This calls for a verbatim copy of all the data, with no images carried over.

(Dataset entries)

━━━━━━

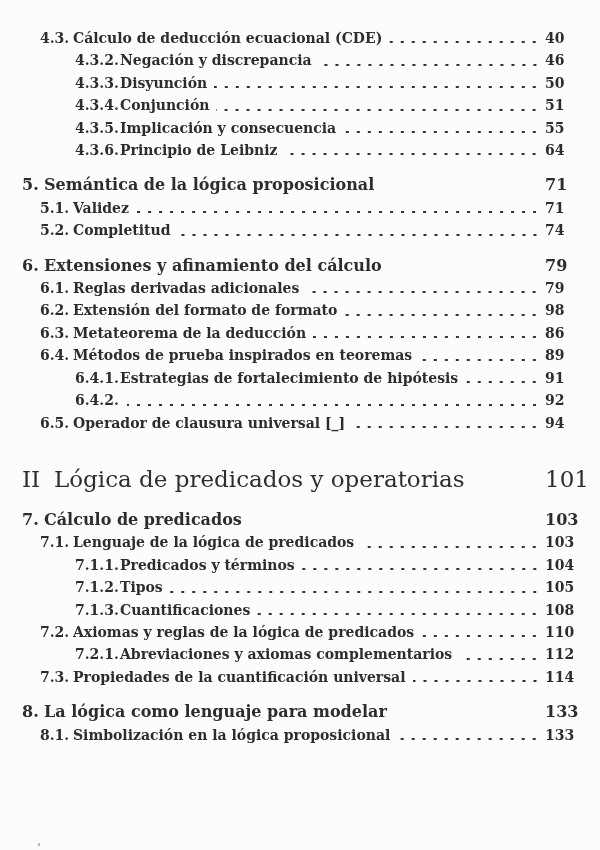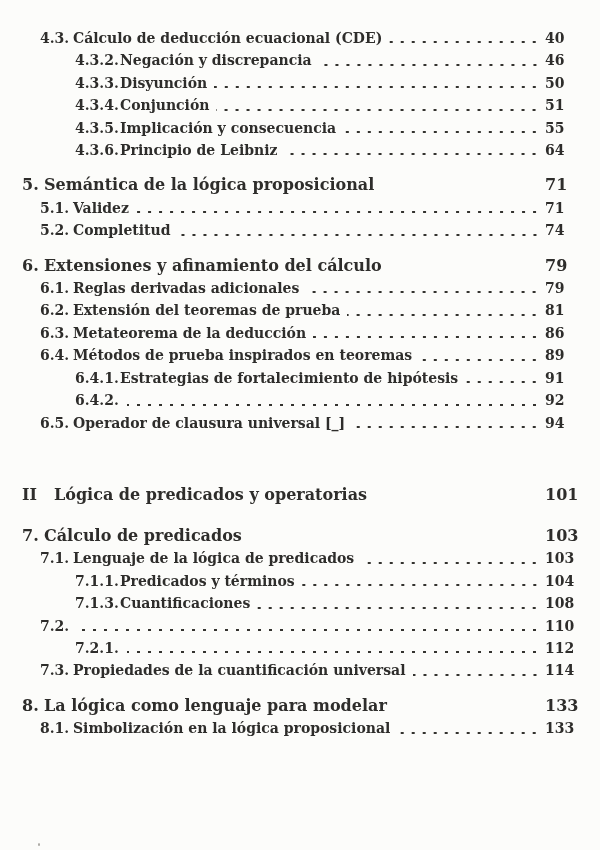"Extensión del teoremas de prueba" span.title { text: teoremas de prueba -> formato de formato }
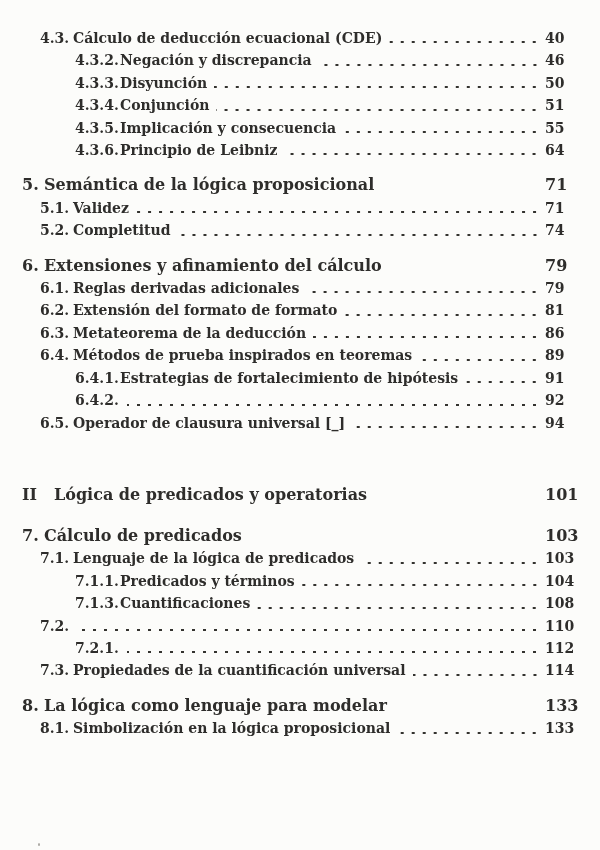"81" span.pnum { text: 81 -> 98 }
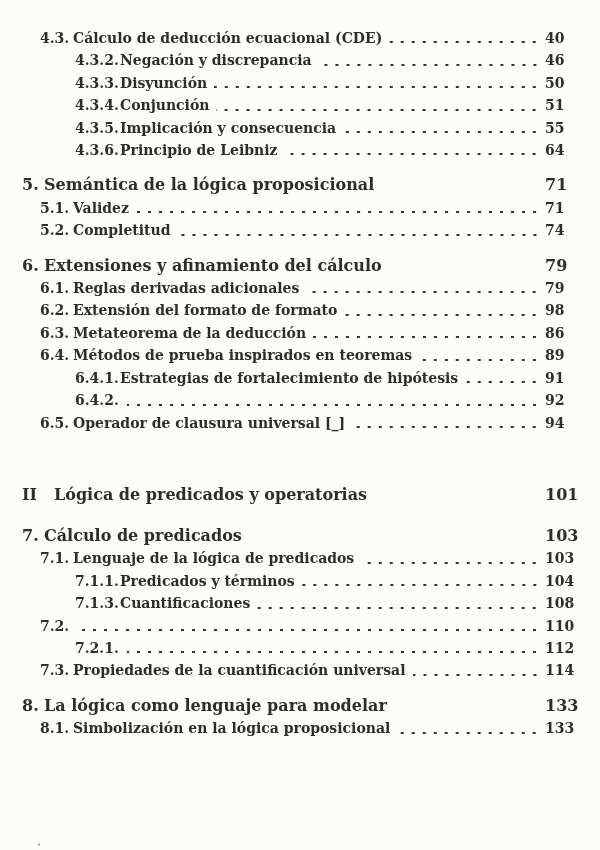"II" .row-part { font-size: 16px -> 23px; font-weight: bold -> normal; margin-top: 48px -> 32px }
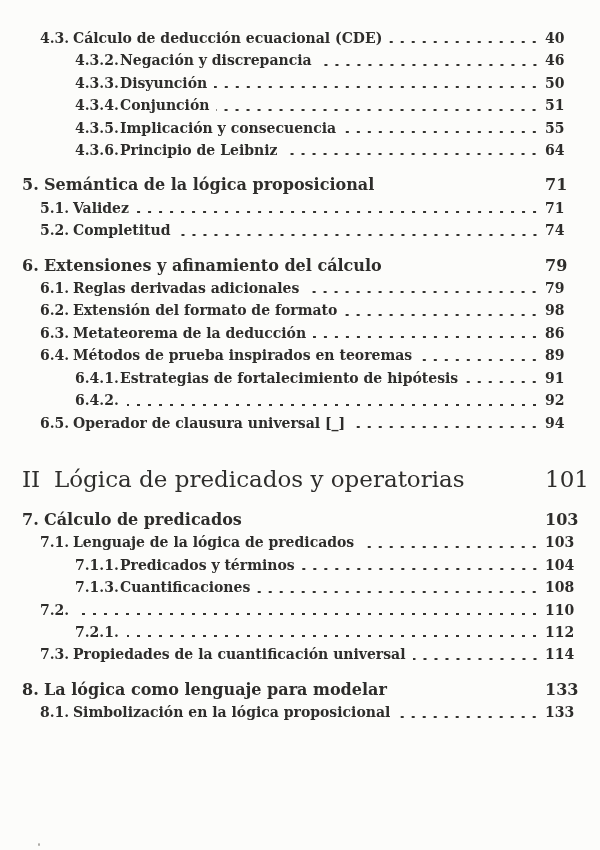"7.1.2." div.row { html: none -> <div> <span>7.1.2.</span> <span>Tipos</span> <span></span> <span>105</span> </div> }
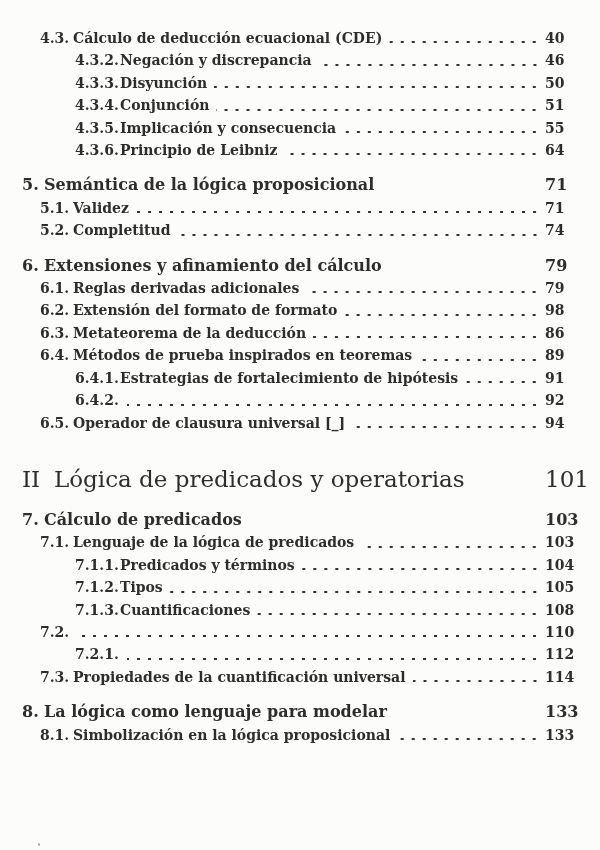"Axiomas y reglas de la" span.title { html: none -> <span>Axiomas y reglas de la lógica de predicados</span> }
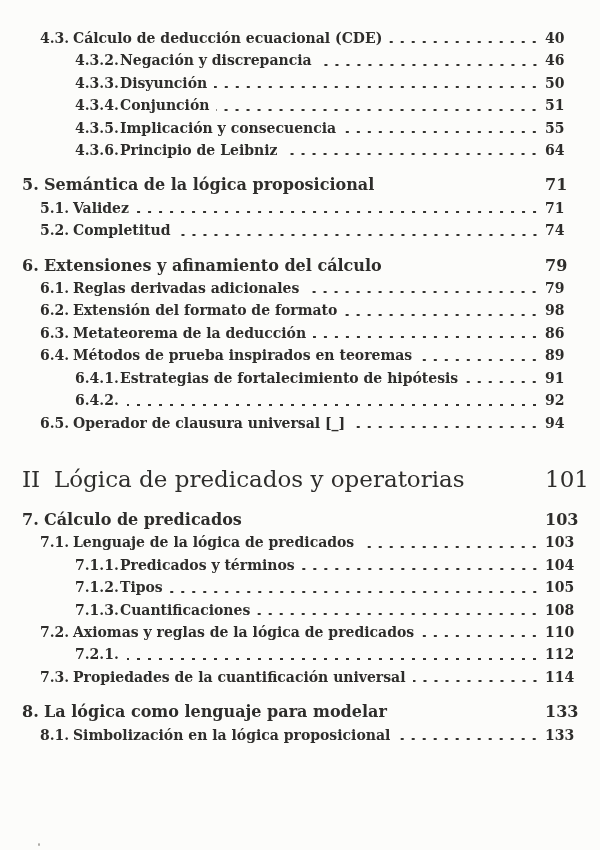"Abreviaciones y axiomas complementarios" span.title { html: none -> <span>Abreviaciones y axiomas complementarios</span> }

━━━━━━

### TASK RESPONSE
"Extensión del teoremas de prueba" span.title { text: teoremas de prueba -> formato de formato }
"81" span.pnum { text: 81 -> 98 }
"II" .row-part { font-size: 16px -> 23px; font-weight: bold -> normal; margin-top: 48px -> 32px }
"7.1.2." div.row { html: none -> <div> <span>7.1.2.</span> <span>Tipos</span> <span></span> <span>105</span> </div> }
"Axiomas y reglas de la" span.title { html: none -> <span>Axiomas y reglas de la lógica de predicados</span> }
"Abreviaciones y axiomas complementarios" span.title { html: none -> <span>Abreviaciones y axiomas complementarios</span> }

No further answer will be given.